Task to carry out:
Search the entries for the word "discount" and return every line where it is found.

[Before-and-after change records]
◆ ◆ ◆

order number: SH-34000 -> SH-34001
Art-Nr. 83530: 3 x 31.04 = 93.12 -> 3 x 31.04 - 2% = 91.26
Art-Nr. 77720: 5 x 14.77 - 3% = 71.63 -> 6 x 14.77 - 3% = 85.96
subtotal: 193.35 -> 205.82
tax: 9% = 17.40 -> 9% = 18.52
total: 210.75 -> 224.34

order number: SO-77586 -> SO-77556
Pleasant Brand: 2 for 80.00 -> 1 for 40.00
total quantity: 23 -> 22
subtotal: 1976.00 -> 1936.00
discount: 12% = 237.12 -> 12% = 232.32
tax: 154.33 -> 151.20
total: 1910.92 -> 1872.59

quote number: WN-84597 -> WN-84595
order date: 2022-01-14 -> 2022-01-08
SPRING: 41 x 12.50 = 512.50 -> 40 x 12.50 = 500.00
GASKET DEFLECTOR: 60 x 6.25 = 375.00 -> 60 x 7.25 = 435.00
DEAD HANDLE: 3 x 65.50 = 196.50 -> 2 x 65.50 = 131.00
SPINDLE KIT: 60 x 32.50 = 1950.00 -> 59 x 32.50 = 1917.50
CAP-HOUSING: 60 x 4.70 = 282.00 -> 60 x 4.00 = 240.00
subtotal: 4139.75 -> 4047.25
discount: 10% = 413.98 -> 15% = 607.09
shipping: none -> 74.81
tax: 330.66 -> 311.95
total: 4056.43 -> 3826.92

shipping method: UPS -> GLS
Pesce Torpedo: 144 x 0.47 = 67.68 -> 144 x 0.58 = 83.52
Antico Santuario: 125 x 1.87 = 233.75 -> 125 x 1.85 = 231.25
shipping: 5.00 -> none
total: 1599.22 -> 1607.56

◆ ◆ ◆

Answer section:
discount: 12% = 237.12 -> 12% = 232.32
discount: 10% = 413.98 -> 15% = 607.09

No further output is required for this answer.